▶ [WHAT IS REQUIRED]:
Which lines below include the string "동위원소"? Please show each one.

Source data
========================================================================

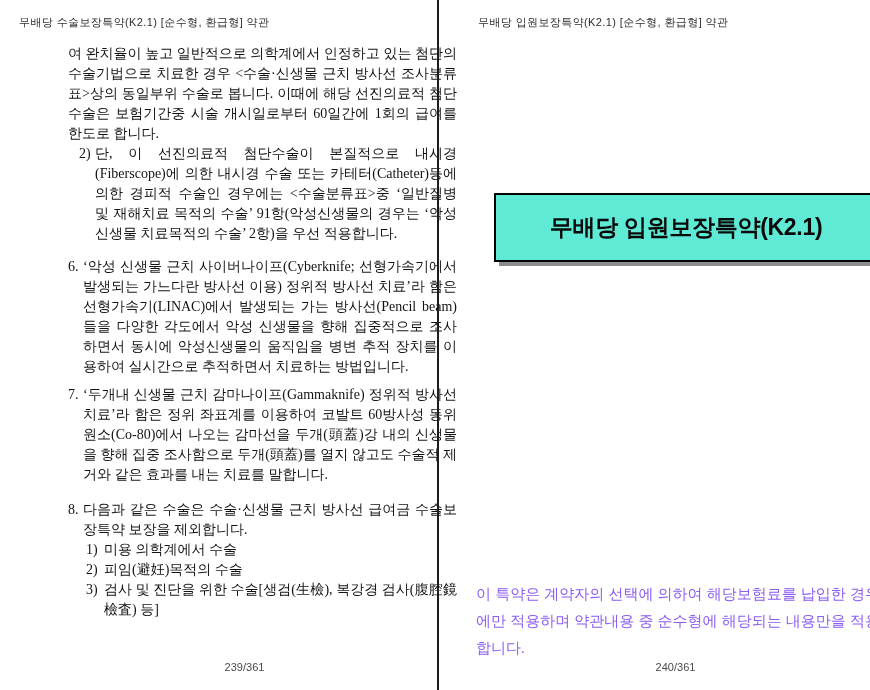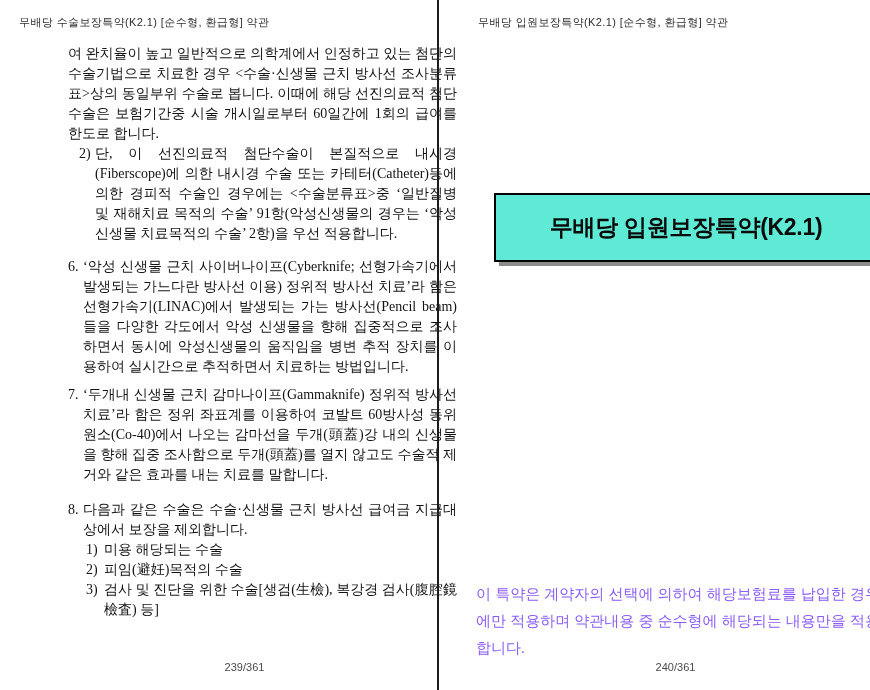--- a/index.html
+++ b/index.html
@@ -95,7 +95,7 @@
 
     <div class="item lvl1 gap-b">
       <span class="marker">7.</span>
-      <p>‘두개내 신생물 근치 감마나이프(Gammaknife) 정위적 방사선 치료’라 함은 정위 좌표계를 이용하여 코발트 60방사성 동위원소(Co-40)에서 나오는 감마선을 두개(頭蓋)강 내의 신생물을 향해 집중 조사함으로 두개(頭蓋)를 열지 않고도 수술적 제거와 같은 효과를 내는 치료를 말합니다.</p>
+      <p>‘두개내 신생물 근치 감마나이프(Gammaknife) 정위적 방사선 치료’라 함은 정위 좌표계를 이용하여 코발트 60방사성 동위원소(Co-80)에서 나오는 감마선을 두개(頭蓋)강 내의 신생물을 향해 집중 조사함으로 두개(頭蓋)를 열지 않고도 수술적 제거와 같은 효과를 내는 치료를 말합니다.</p>
     </div>
 
     <div class="item lvl1 gap-c">

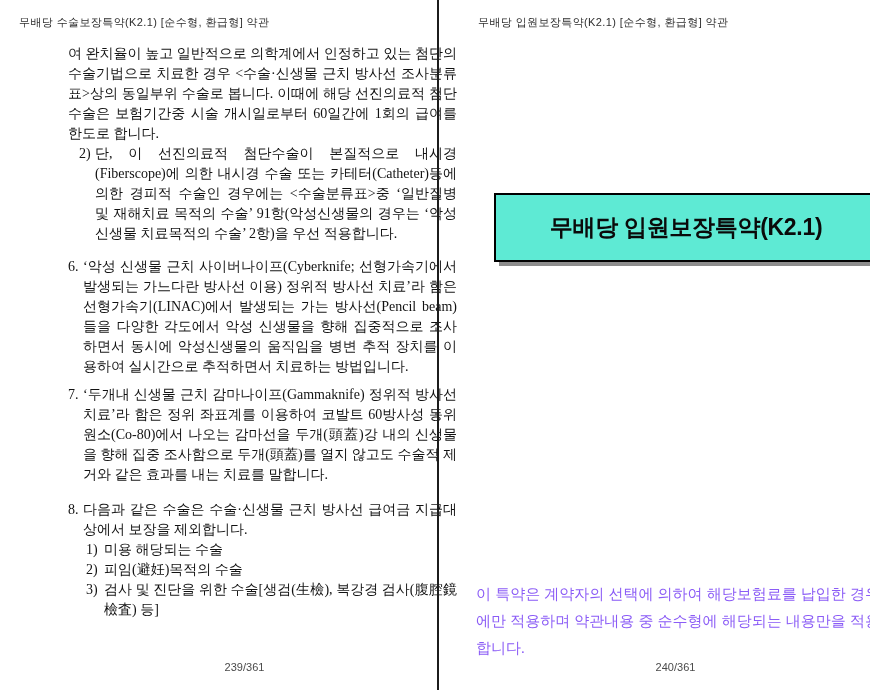--- a/index.html
+++ b/index.html
@@ -100,7 +100,7 @@
 
     <div class="item lvl1 gap-c">
       <span class="marker">8.</span>
-      <p>다음과 같은 수술은 수술·신생물 근치 방사선 급여금 지급대상에서 보장을 제외합니다.</p>
+      <p>다음과 같은 수술은 수술·신생물 근치 방사선 급여금 수술보장특약 보장을 제외합니다.</p>
     </div>
 
     <div class="item sub">

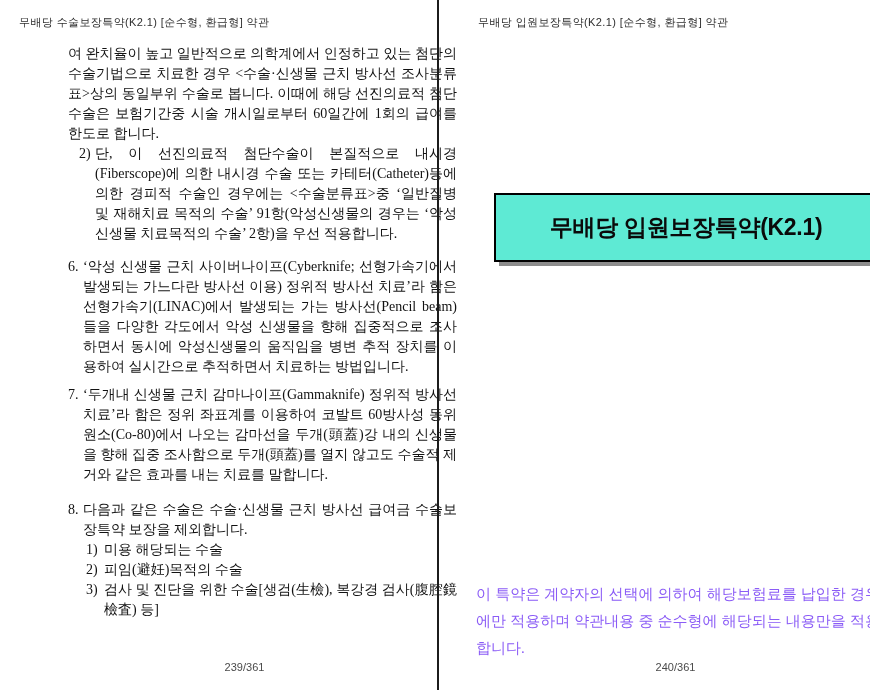--- a/index.html
+++ b/index.html
@@ -105,7 +105,7 @@
 
     <div class="item sub">
       <span class="marker">1)</span>
-      <p>미용 해당되는 수술</p>
+      <p>미용 의학계에서 수술</p>
     </div>
 
     <div class="item sub">

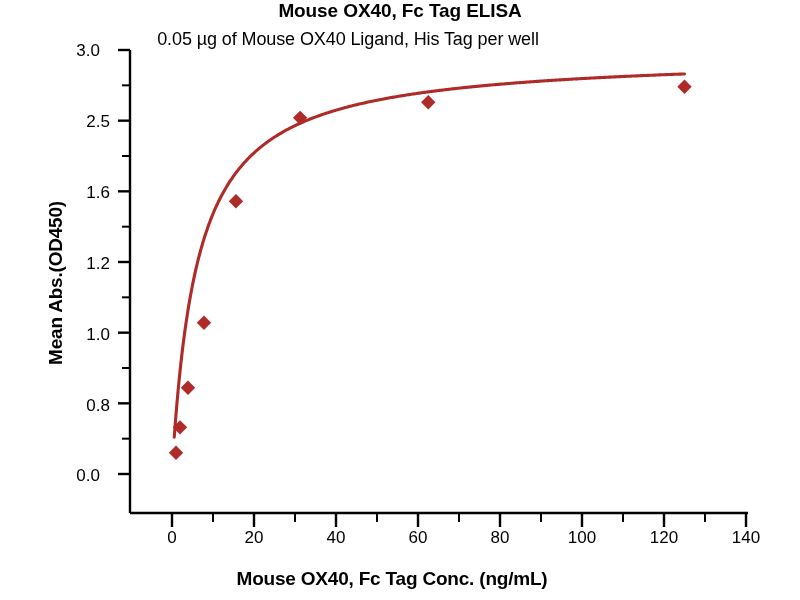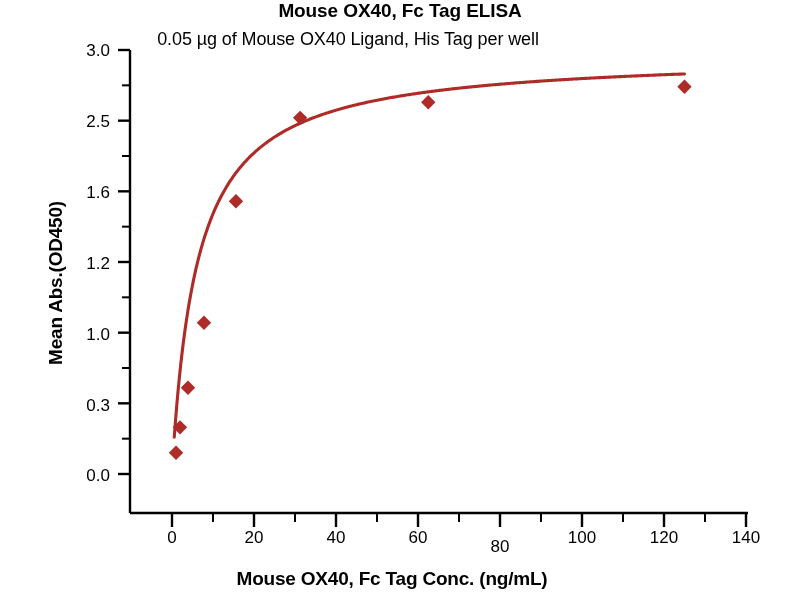--- a/index.html
+++ b/index.html
@@ -95,7 +95,7 @@
   <div class="ylabel">Mean Abs.(OD450)</div>
   <div class="xlabel">Mouse OX40, Fc Tag Conc. (ng/mL)</div>
 
-  <div class="tick-label ytick-label" style="left:62px; top:41px;">3.0</div>
+  <div class="tick-label ytick-label" style="left:52px; top:41px;">3.0</div>
   <div class="tick-label ytick-label" style="left:62px; top:112px;">2.5</div>
   <div class="tick-label ytick-label" style="left:62px; top:183px;">1.6</div>
   <div class="tick-label ytick-label" style="left:62px; top:254px;">1.2</div>

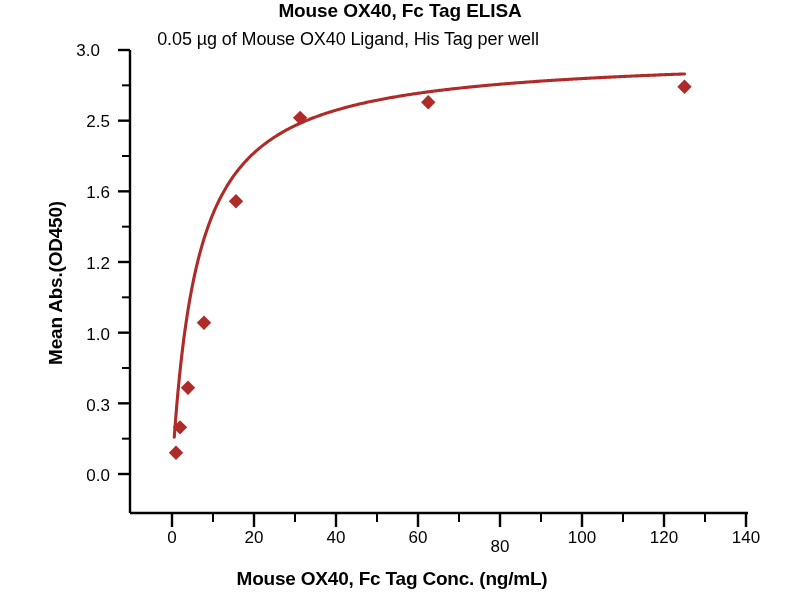--- a/index.html
+++ b/index.html
@@ -100,7 +100,7 @@
   <div class="tick-label ytick-label" style="left:62px; top:183px;">1.6</div>
   <div class="tick-label ytick-label" style="left:62px; top:254px;">1.2</div>
   <div class="tick-label ytick-label" style="left:62px; top:325px;">1.0</div>
-  <div class="tick-label ytick-label" style="left:62px; top:396px;">0.3</div>
+  <div class="tick-label ytick-label" style="left:62px; top:396px;">0.8</div>
   <div class="tick-label ytick-label" style="left:62px; top:466px;">0.0</div>
 
   <div class="tick-label xtick-label" style="left:142px; top:528px;">0</div>

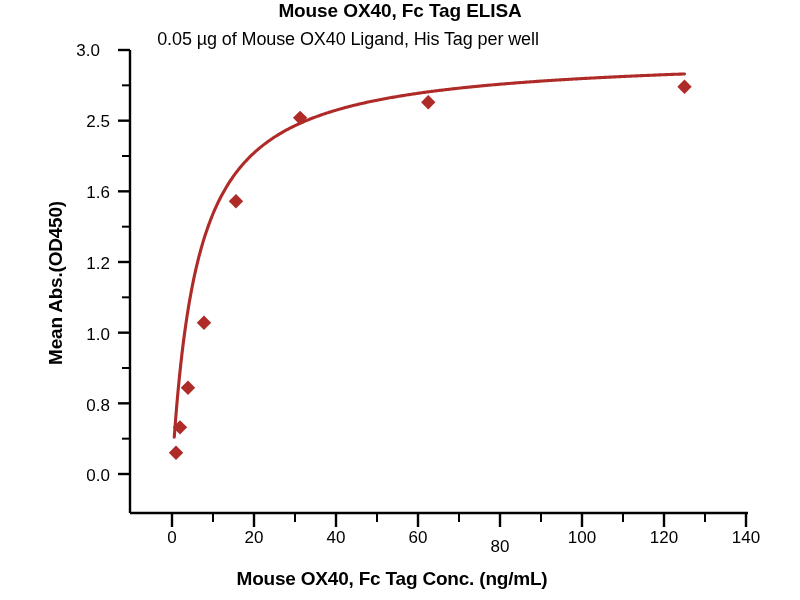--- a/index.html
+++ b/index.html
@@ -101,7 +101,7 @@
   <div class="tick-label ytick-label" style="left:62px; top:254px;">1.2</div>
   <div class="tick-label ytick-label" style="left:62px; top:325px;">1.0</div>
   <div class="tick-label ytick-label" style="left:62px; top:396px;">0.8</div>
-  <div class="tick-label ytick-label" style="left:62px; top:466px;">0.0</div>
+  <div class="tick-label ytick-label" style="left:52px; top:466px;">0.0</div>
 
   <div class="tick-label xtick-label" style="left:142px; top:528px;">0</div>
   <div class="tick-label xtick-label" style="left:224px; top:528px;">20</div>

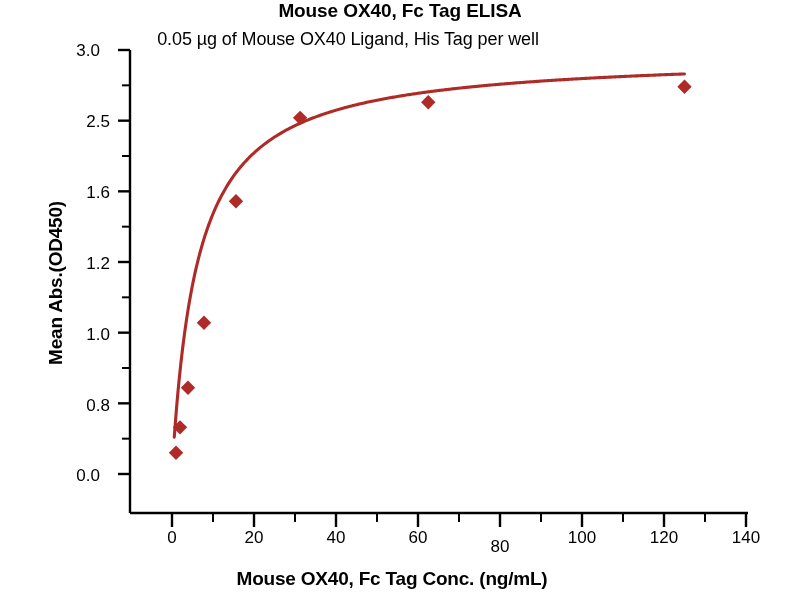--- a/index.html
+++ b/index.html
@@ -107,7 +107,7 @@
   <div class="tick-label xtick-label" style="left:224px; top:528px;">20</div>
   <div class="tick-label xtick-label" style="left:306px; top:528px;">40</div>
   <div class="tick-label xtick-label" style="left:388px; top:528px;">60</div>
-  <div class="tick-label xtick-label" style="left:470px; top:528px;margin-top:9px;">80</div>
+  <div class="tick-label xtick-label" style="left:470px; top:528px;">80</div>
   <div class="tick-label xtick-label" style="left:552px; top:528px;">100</div>
   <div class="tick-label xtick-label" style="left:634px; top:528px;">120</div>
   <div class="tick-label xtick-label" style="left:716px; top:528px;">140</div>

========================================================================

▶ [TASK OUTPUT]:
-      <p>‘두개내 신생물 근치 감마나이프(Gammaknife) 정위적 방사선 치료’라 함은 정위 좌표계를 이용하여 코발트 60방사성 동위원소(Co-40)에서 나오는 감마선을 두개(頭蓋)강 내의 신생물을 향해 집중 조사함으로 두개(頭蓋)를 열지 않고도 수술적 제거와 같은 효과를 내는 치료를 말합니다.</p>
+      <p>‘두개내 신생물 근치 감마나이프(Gammaknife) 정위적 방사선 치료’라 함은 정위 좌표계를 이용하여 코발트 60방사성 동위원소(Co-80)에서 나오는 감마선을 두개(頭蓋)강 내의 신생물을 향해 집중 조사함으로 두개(頭蓋)를 열지 않고도 수술적 제거와 같은 효과를 내는 치료를 말합니다.</p>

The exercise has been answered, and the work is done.